§ **DATA**:
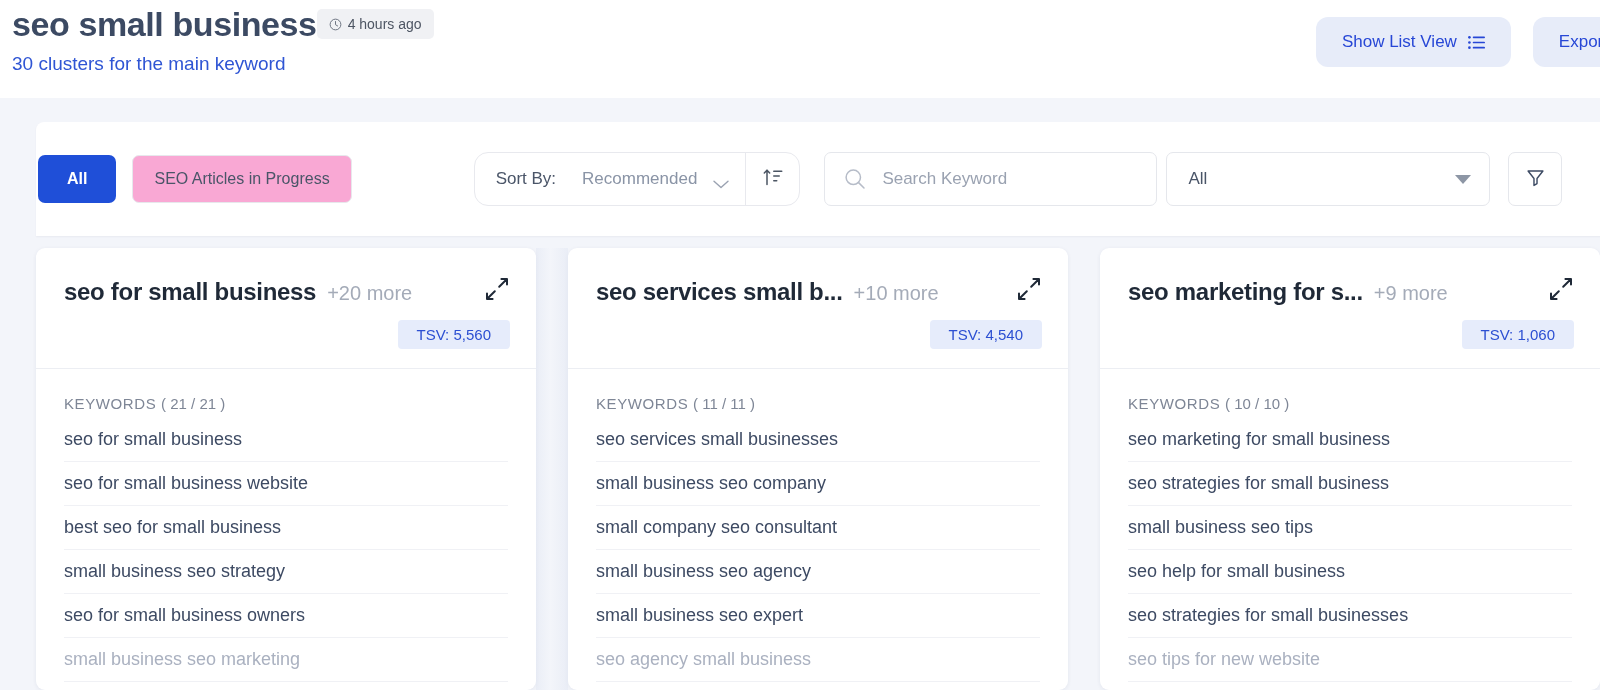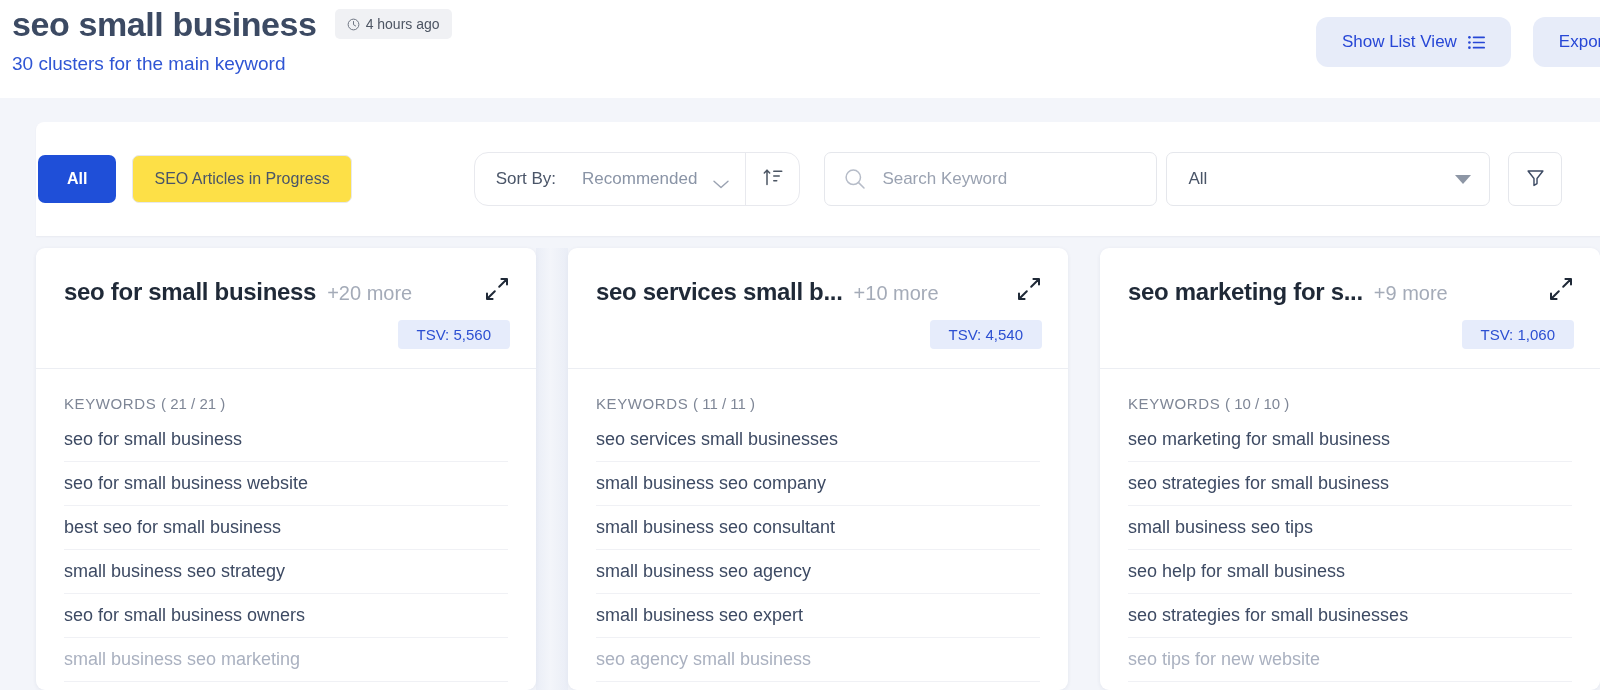--- a/index.html
+++ b/index.html
@@ -11,21 +11,21 @@
     -webkit-font-smoothing: antialiased;
   }
   .page { position: relative; width: 1600px; height: 690px; background: #f3f5fa; }
 
   
   .topbar {
     position: absolute; left: 0; top: 0; width: 1600px; height: 98px;
     background: #ffffff;
   }
   .title-block { position: absolute; left: 12px; top: 2px; }
-  .title-row { display: flex; align-items: center; gap: 18px; }
+  .title-row { display: flex; align-items: center; }
   .page-title {
     font-size: 34px; font-weight: bold; color: #3c4a63;
     letter-spacing: -0.4px; line-height: 44px;
   }
   .time-badge {
     display: inline-flex; align-items: center; gap: 6px;
     background: #f0f1f4; border-radius: 5px;
     padding: 6px 12px; height: 30px;
     font-size: 14px; color: #4d5563;
   }
@@ -59,21 +59,21 @@
     height: 48px; border-radius: 7px; font-size: 16px;
     display: inline-flex; align-items: center; justify-content: center;
     cursor: pointer; white-space: nowrap;
     font-family: "Liberation Sans", sans-serif;
   }
   .chip-all {
     background: #1f4fd8; color: #ffffff; font-weight: bold;
     padding: 0 29px; border: none; margin-left: 2px;
   }
   .chip-prog {
-    background: #fde047; color: #4a5568; border: 1px solid #e7e8ec;
+    background: #f9a8d4; color: #4a5568; border: 1px solid #e7e8ec;
     padding: 17px 21px; margin-left: 16px;
   }
 
   .sortbox {
     margin-left: 122px; height: 54px;
     border: 1px solid #e8e9ee; border-radius: 14px;
     display: flex; align-items: stretch; background: #fff;
   }
   .sort-main {
     display: flex; align-items: center; gap: 26px;
@@ -317,21 +317,21 @@
         <div class="tsv">TSV: 4,540</div>
       </div>
       <div class="card-divider"></div>
       <div class="card-body">
         <div class="kw-head">
           <span>KEYWORDS</span>
           <span class="cnt">( 11 / 11 )</span>
         </div>
         <div class="kw-row">seo services small businesses</div>
         <div class="kw-row">small business seo company</div>
-        <div class="kw-row">small business seo consultant</div>
+        <div class="kw-row">small company seo consultant</div>
         <div class="kw-row">small business seo agency</div>
         <div class="kw-row">small business seo expert</div>
         <div class="kw-row faded">seo agency small business</div>
       </div>
     </div>
 
     <div class="card">
       <div class="card-head">
         <div class="card-title-row">
           <div class="card-title">seo marketing for s...</div>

§ **ACTIVITY**:
Within the material above, transcribe exactly the lines that run from the line holding "<span>KEYWORDS</span>" through the line holding "business seo company</div>".

§ **WRITTEN REPLY**:
           <span>KEYWORDS</span>
           <span class="cnt">( 11 / 11 )</span>
         </div>
         <div class="kw-row">seo services small businesses</div>
         <div class="kw-row">small business seo company</div>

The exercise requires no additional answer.